A contribuição de artes visuais, dança, música e teatro como disciplinas obrigatórias

Enviada em 21/10/2020

Sêneca, pensador do Império Romano, acreditava que apenas as percepções das pessoas sobre o meio eram responsáveis por alterar o estado de tranquilidade mental da sociedade. Posto isso, contesta-se a notoriedade populacional diante da banalização do ensino e da valorização às artes. Com efeito, reestruturações governamentais e sociais são impostas como necessárias para que a contribuição de artes visuais, dança, música e teatro como disciplinas obrigatórias seja reconhecida.

Inicialmente, é válido ressaltar a concentração de renda vigente no Brasil, o que, de fato, afeta diretamente o modo de vida das pessoas, as quais dificilmente possuem privilégios para o exercício da arte. De acordo com uma pesquisa feita pelo “Data Senado”, cerca de 1% dos brasileiros detêm 30% da economia nacional.

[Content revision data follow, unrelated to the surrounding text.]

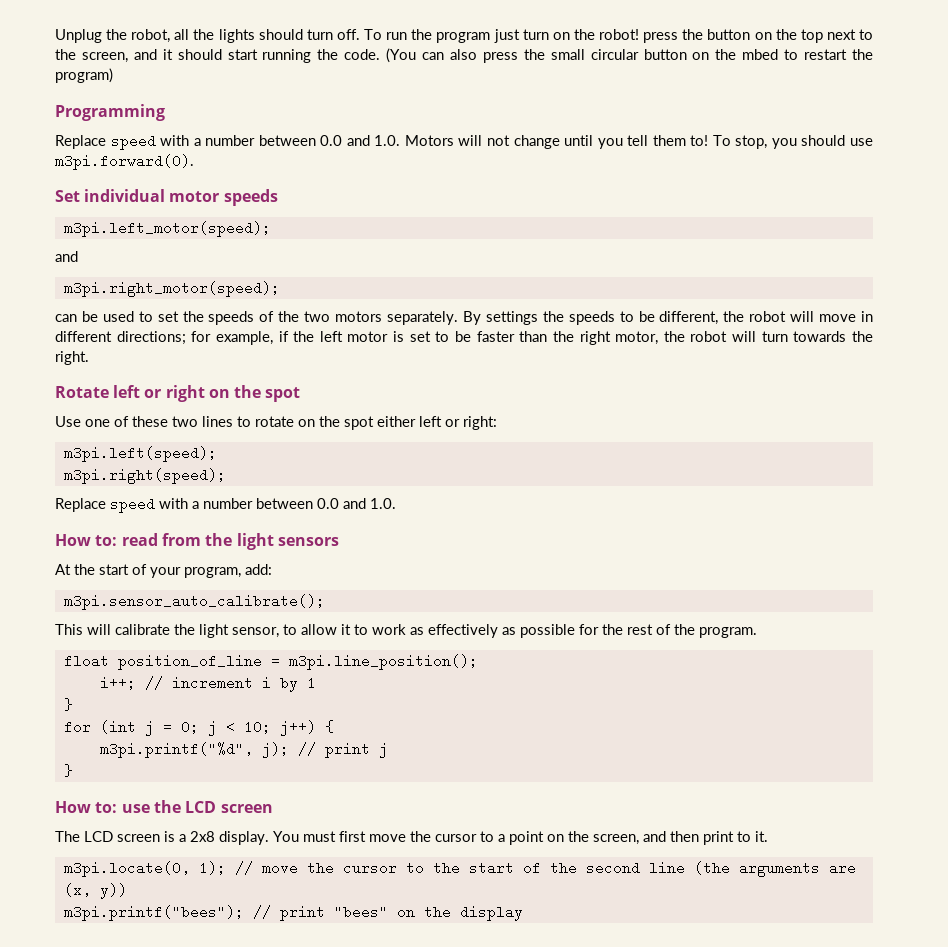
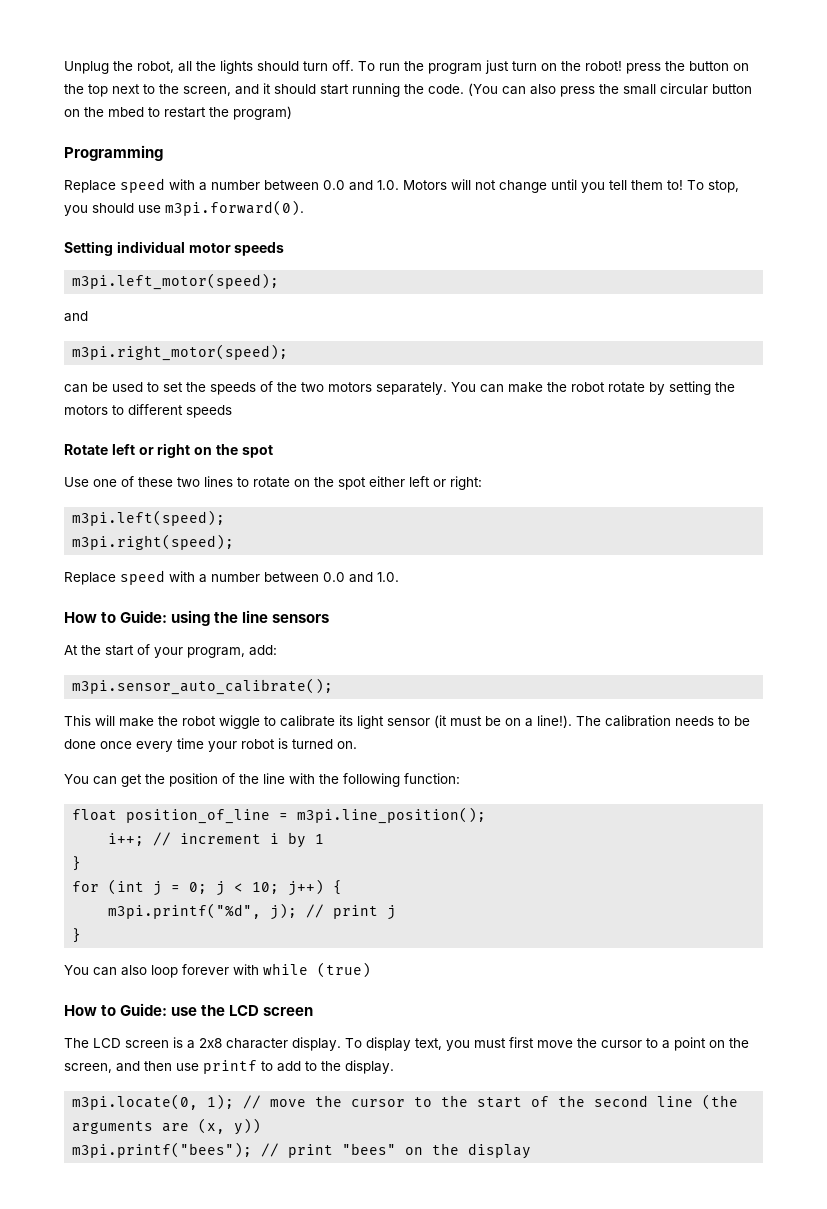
[55,190,80,202] Set -> [64,241,113,256] Setting
[462,311,874,325] [55,331,873,345] [55,351,89,365] By settings the speeds to be different, the robot will move in different directions; for example, if the left motor is set to be faster than the right motor, the robot will turn towards the right. -> [451,381,735,395] [64,404,232,418] You can make the robot rotate by setting the motors to different speeds
[95,533,274,550] to: read from the light -> [101,610,269,626] to Guide: using the line
[115,624,757,638] calibrate the light sensor, to allow it to work as effectively as possible for the rest of the program. -> [119,715,750,729] [64,738,357,752] [64,773,460,787] make the robot wiggle to calibrate its light sensor (it must be on a line!). The calibration needs to be done once every time your robot is turned on. // You can get the position of the line with the following function:
[55,801,118,813] // How to: -> [64,962,371,978] [64,1003,168,1016] // You can also loop forever with while (true) // How to Guide:
[219,831,299,845] display. You -> [226,1037,470,1051] character display. To display text, you
[703,831,768,845] print to it. -> [176,1060,394,1074] use printf to add to the display.

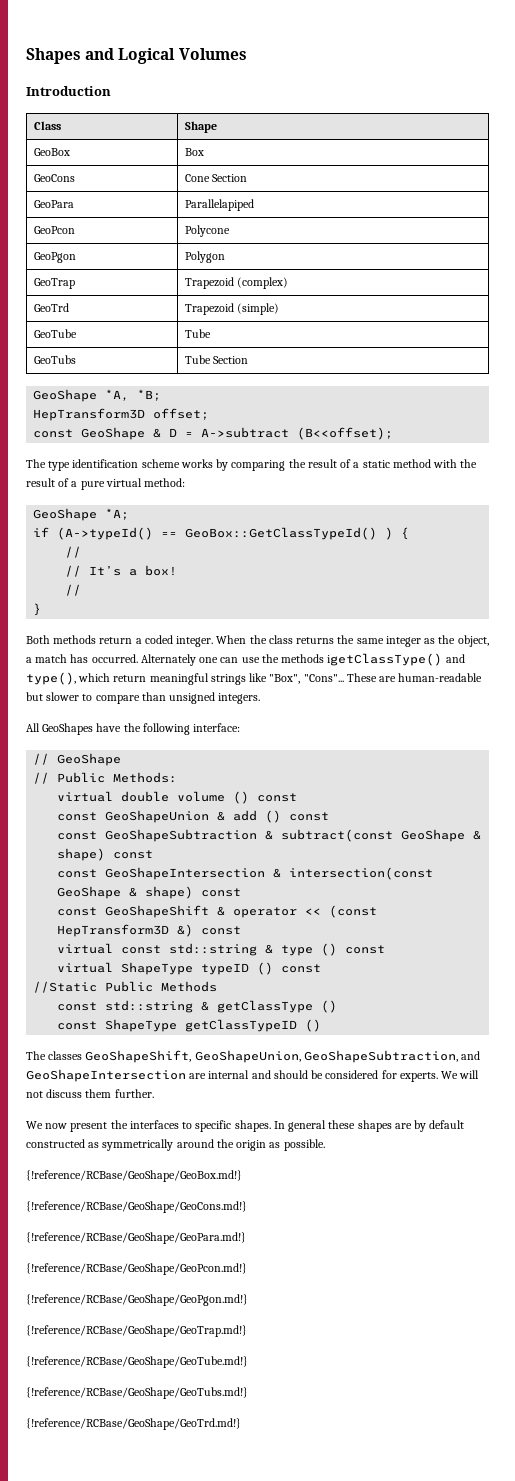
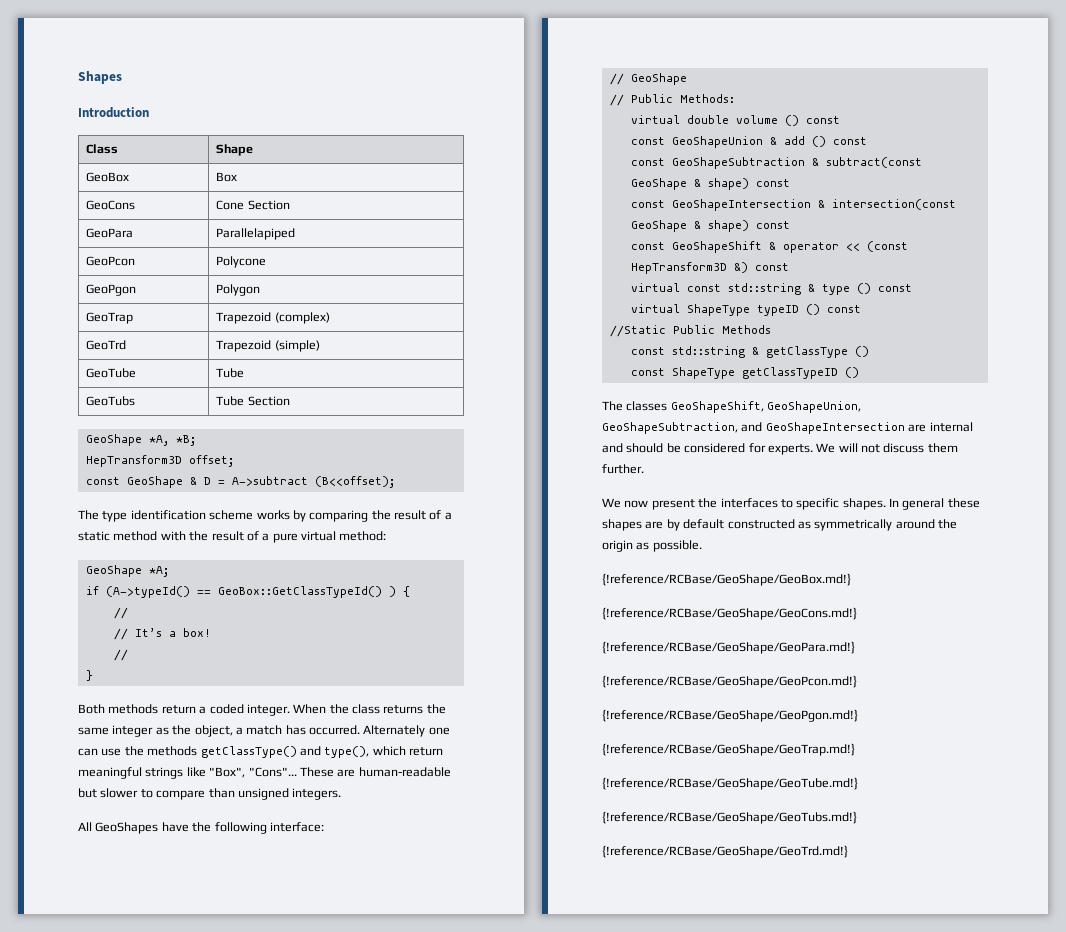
[85,48,247,64] and Logical Volumes -> (122, 77) none
[327,653,443,666] igetClassType() -> [200,746,297,758] getClassType()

Desse modo, é possível constatar a estratificação presente nas relações sociais do país, as quais são envolvidas por pessoas em condição de miséria, como a exploração do trabalho infantil para o alcance da sobrevivência. A partir de tal cenário nota-se a complexidade que a legislação oculta quando cita tal dever artístico como direito de inserção ao currículo escolar, afinal, nem todos os estudantes estão disponíveis a se dedicarem à aprendizagem em tempo integral para inclusão de atividades não tradicionais, visto que não são aplicadas, por exemplo, a prática artística em vestibulares. Por isso, faz-se relevante a atuação do Estado para maior visibilidade à segregação, por intermédio de suporte alimentício e, possivelmente, remunerado àqueles que se dedicam.

Outrossim, é imprescindível mencionar a cultura moderna de negligência ao lazer, mas de valorização às áreas estritamente laborais e individuais. Segundo Zygmunt Bauman, filósofo polonês, a sociedade atual está envolvida por interações sociais rasas, isto é, são indivíduos que excluem a empatia e tornam excepcional o progresso pessoal, sobretudo, econômico. Afinal, o “status” no mundo capitalista é sinônimo de poder e, consequentemente, de valor. Infelizmente, os valores foram invertidos, sendo as posses vistas como essenciais. Então, com esse ideal, conclui-se que a arte, como a dança, é um hiato incontornável do tempo destinado ao desenvolvimento de tal fetichismo estamental, valorizado nas mídias por meio das próprias artes visuais, as quais estimulam o consumo interligado ao caráter, por exemplo.

Portanto, condutas são importantes para que a área artística tenha maior suporte cultural e, assim, ser exercida com maior proeminência na contribuição social positiva. Por conseguinte, o Governo Federal deve, por meio de uma reunião com os governadores estaduais, avaliar a atuação de, por exemplo, atividades cênicas nas instituições públicas, e visualizar, também, a adesão dos estudantes à causa em cada estado nacional, a fim de garantir a efetividade da teoria apresentada na Constituição. Por fim, o bom resultado progressivo nas relações harmônicas das regiões será notória.